Carnegie Learning at Penn Harris Madison Middle Schools

Combining MATHbook with MATHia, an
intelligent tutoring software.
        One powerful example of adaptive learning in action comes from the Penn Harris Madison School Corporation in Indiana. In the 2020–21 school year, the district implemented Carnegie Learning’s Middle School Math Solution across its three middle schools. This program blends hands-on learning through MATHbook—an interactive, write-in textbook—with MATHia, an intelligent tutoring software that adapts in real time to each student’s progress and needs. Teachers reported noticeable improvements in student engagement, confidence, and performance. Students with Individualized Education Plans (IEPs) particularly benefited from the personalized learning paths and targeted support. Additionally, the platform’s real-time data gave educators valuable insights that allowed for more responsive, tailored instruction. This case highlights how, when implemented effectively, adaptive learning tools can enhance not only student outcomes but also empower teachers with the information they need to better support diverse learners (Carnegie Learning, 2023).

Arizona State University's Partnership with Knewton and Cengage Learning

KNEWTON
        In 2015, Arizona State University (ASU) embarked on an ambitious initiative to enhance student success and retention by integrating adaptive learning technologies into its high-enrollment general education courses. Collaborating with Knewton and Cengage Learning, ASU developed "Active Adaptive" learning solutions, beginning with an introductory psychology course. This approach combined Knewton's adaptive technology with Cengage's MindTap platform, aiming to personalize learning experiences and allow instructors to focus more on student support rather than traditional lecturing. The adaptive system provided real-time analytics, enabling timely interventions for students at risk of falling behind. The implementation of these tools led to measurable improvements in student outcomes. For instance, in College Algebra, the success rate (students earning a grade of C or better) increased from 57% in 2015 to 85% in 2019 following the adoption of adaptive courseware. Additionally, the number of course sections utilizing adaptive technologies grew from 44 in the 2016–2017 academic year to 65 by Fall 2019, serving over 25,000 students in redesigned gateway courses during the 2018–2019 academic year (Every Learner Everywhere, 2020). This case highlights how adaptive learning, when integrated thoughtfully, can make a significant impact on both the student experience and overall academic performance in higher education.

Colorado Technical University's Adaptive Learning Implementation 

Three avatars that were part of CTU's
undergraduates course
        Since 2012, Colorado Technical University (CTU) has been a leader in implementing adaptive learning technology to better serve its primarily nontraditional student population, many of whom balance school with work, family, or military commitments. CTU’s platform, intellipath, dynamically adjusts course content to meet students where they are, offering individualized learning paths based on prior knowledge and performance. By 2020, CTU had scaled adaptive learning across a wide range of programs, training over 600 faculty members to effectively engage with students in these environments (Johnson & Sloan, 2020). The university’s adaptive courses include interactive elements like simulations, videos, avatars, and discussion boards, which increase student engagement and make content more accessible and meaningful. One of the most impactful aspects of CTU’s implementation is its integration of instructor presence, adaptive learning here does not replace faculty but instead enhances their ability to support students through targeted feedback and interventions. The combination of technology and human connection has resulted in higher persistence rates, increased student satisfaction, and improved academic performance. CTU’s case demonstrates that adaptive learning when paired with intentional design and faculty involvement, can effectively personalize the online learning experience without compromising the quality of instruction.

What These Case Studies Tell Us 

        These case studies suggest that adaptive learning is beginning to deliver on its long-standing promise when it's implemented with intention and support.
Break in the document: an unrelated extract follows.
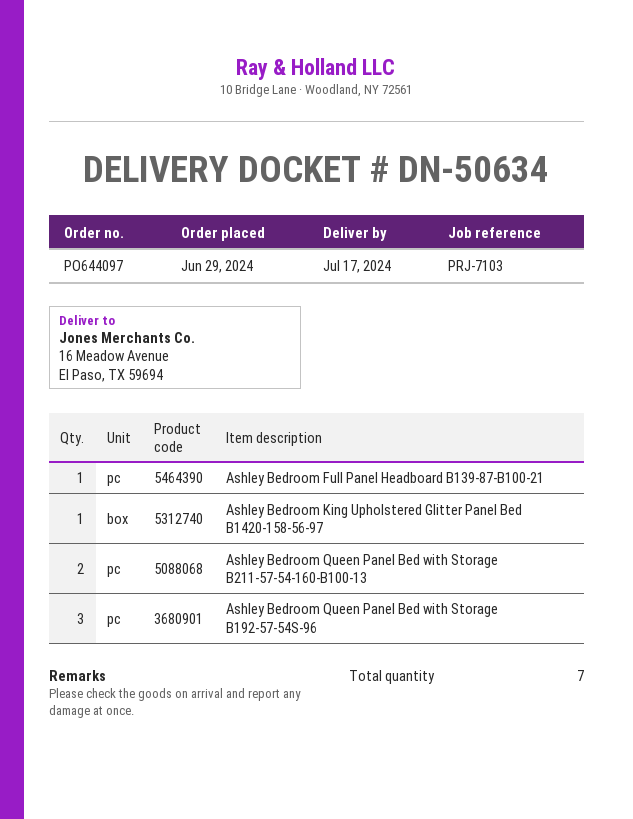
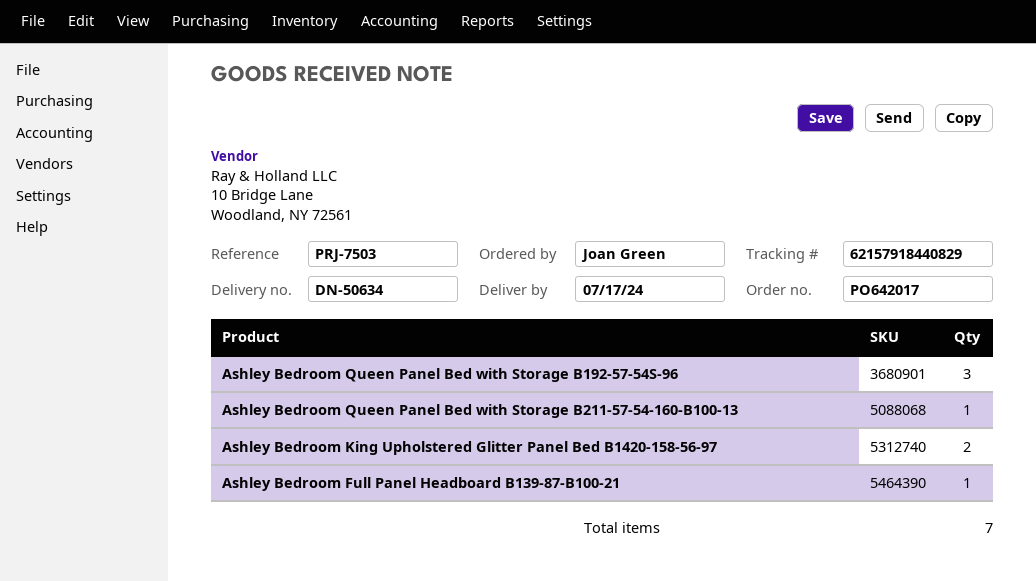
order number: PO644097 -> PO642017
reference: PRJ-7103 -> PRJ-7503
Ashley Bedroom King Upholstered Glitter Panel Bed B1420-158-56-97: 1 -> 2
Ashley Bedroom Queen Panel Bed with Storage B211-57-54-160-B100-13: 2 -> 1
From middle schools in Indiana to major universities like ASU and CTU, we’re seeing improved student outcomes, increased engagement, and better use of instructional time. However, challenges remain. These tools can be expensive to implement and maintain, and not all schools have equitable access to the necessary technology or infrastructure. There’s also the concern of algorithmic bias, which can unintentionally reinforce learning gaps if the systems aren’t carefully monitored. Teacher training is another hurdle, educators need time and support to effectively integrate adaptive platforms into their instruction. And most importantly, these case studies show that the human element is still crucial. Whether it's a middle school math teacher using real-time data from MATHia, a college professor leveraging analytics to coach students or an online instructor personalizing outreach in CTU’s intellipath system, adaptive learning is most effective when it enhances, rather than replaces, the educator’s role.
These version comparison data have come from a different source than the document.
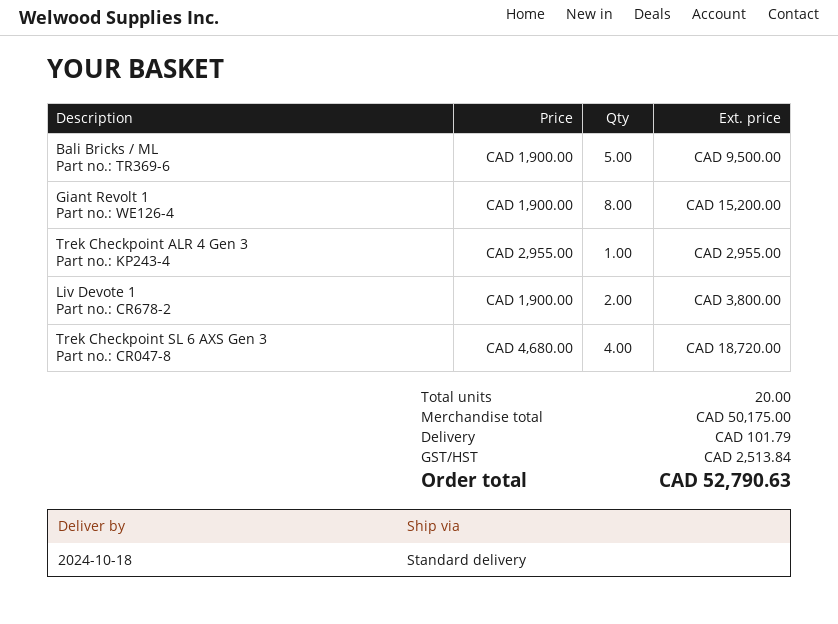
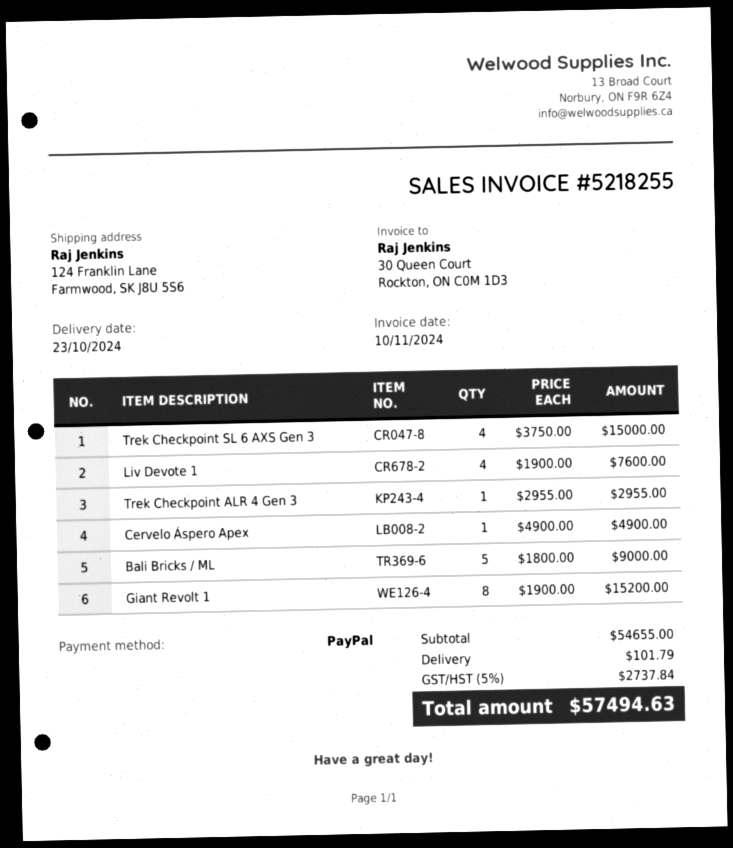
delivery date: 2024-10-18 -> 2024-10-23
Bali Bricks / ML: 5 x 1900.00 = 9500.00 -> 5 x 1800.00 = 9000.00
Liv Devote 1: 2 x 1900.00 = 3800.00 -> 4 x 1900.00 = 7600.00
Trek Checkpoint SL 6 AXS Gen 3: 4 x 4680.00 = 18720.00 -> 4 x 3750.00 = 15000.00
Cervelo Áspero Apex: none -> 1 x 4900.00 = 4900.00
subtotal: 50175.00 -> 54655.00
tax: 2513.84 -> 2737.84
total: 52790.63 -> 57494.63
What This Means for Teaching and Learning Spaces 

        Educators looking to incorporate adaptive learning into their classrooms can start small by exploring platforms that align with their subject matter and student needs; tools like MATHia for math or MindTap for introductory college courses are great examples. For instructional designers and trainers, it’s important to evaluate how these tools can complement instructional goals, ensure content is accessible, and provide training for facilitators. A thoughtful integration plan that includes ongoing evaluation and teacher support is key. Personally, I believe adaptive learning should continue moving toward a hybrid model where technology enhances human-led instruction rather than attempting to replace it. When used as a partner, adaptive tools can provide valuable data, personalize content delivery, and free up educators to focus on higher-order tasks like mentoring, facilitating collaboration, and fostering critical thinking. The future of adaptive learning should focus on equity, ethics, and the empowerment of both learners and educators through thoughtful design and implementation.

Conclusion 

        So, is adaptive learning finally living up to the hype? Based on these case studies, the answer is, it's getting there. While past promises may have outpaced results, recent examples from K-12 to higher ed show real progress, especially when adaptive platforms are used thoughtfully and paired with strong instructional design and educator support. Still, technology alone isn’t the answer. The real power of adaptive learning lies in how it’s used to empower teachers and personalize the student experience. As we move forward, balancing innovation with a human-centered approach will be key to creating meaningful, inclusive, and effective learning environments.

Disclosures

ChatGPT was used to generate a blog post outline and for sentence clarification.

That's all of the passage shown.